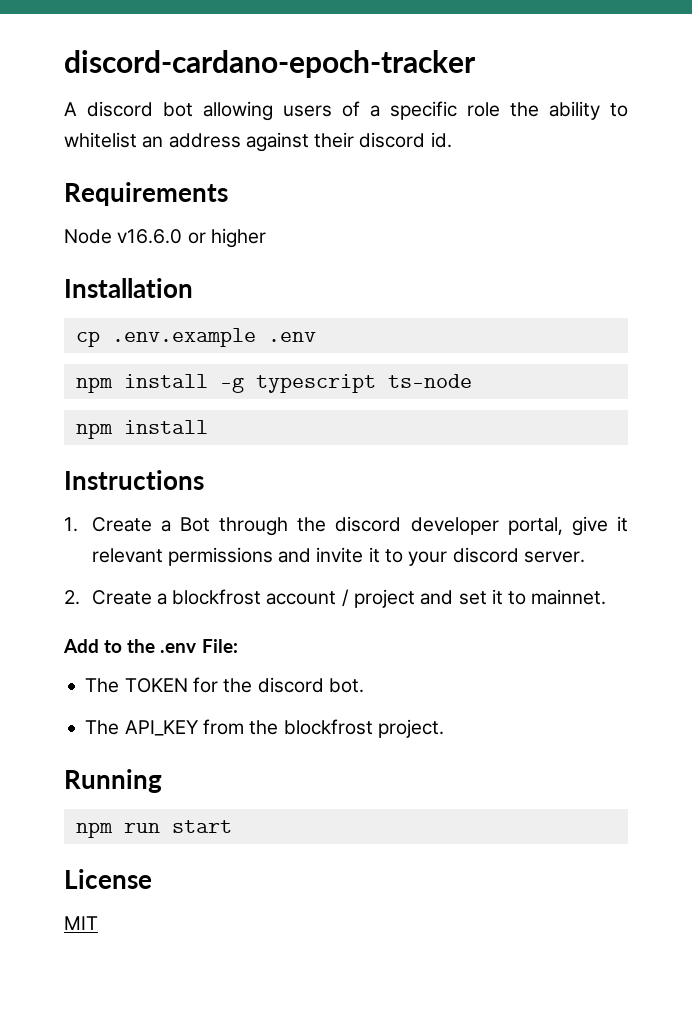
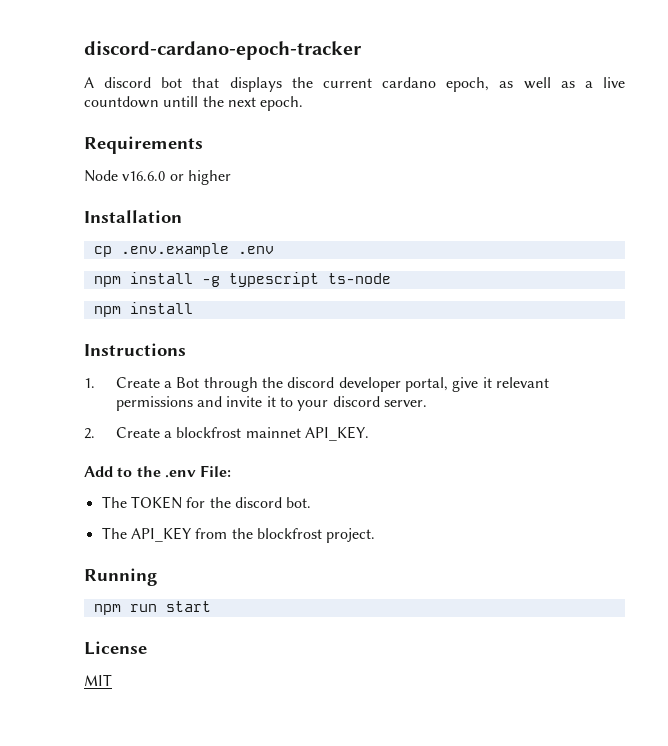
[203,101,628,121] [64,132,452,152] allowing users of a specific role the ability to whitelist an address against their discord id. -> [192,77,625,92] [84,96,304,111] that displays the current cardano epoch, as well as a live countdown untill the next epoch.
[266,589,607,608] account / project and set it to mainnet. -> [245,426,370,441] mainnet API_KEY.

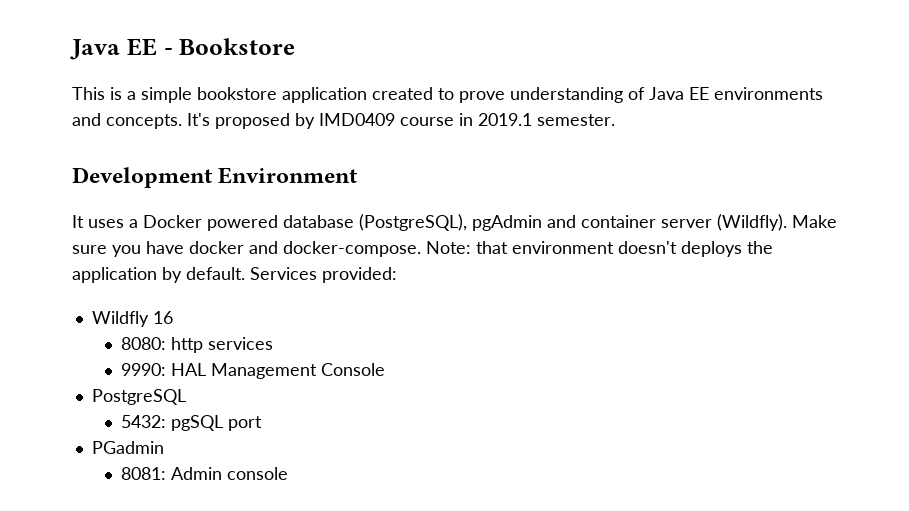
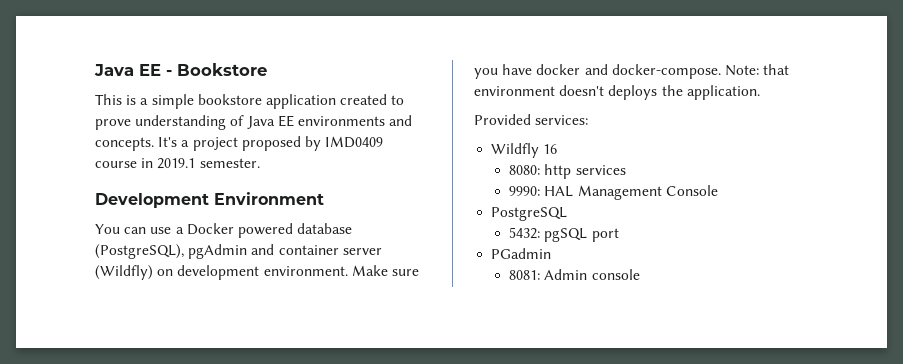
(210, 119) none -> [181,137,238,151] a project
[72,215,124,228] It uses -> [95,224,172,234] You can use
[717,214,787,231] (Wildfly). -> [95,265,348,280] (Wildfly) on development environment.
[72,267,397,283] application by default. Services provided: -> [686,85,760,100] [474,114,589,125] application. // Provided services:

- What you should do -
Count each line above that has the word "project" in it, and write down nothing but the total.

- Response for this exercise -
2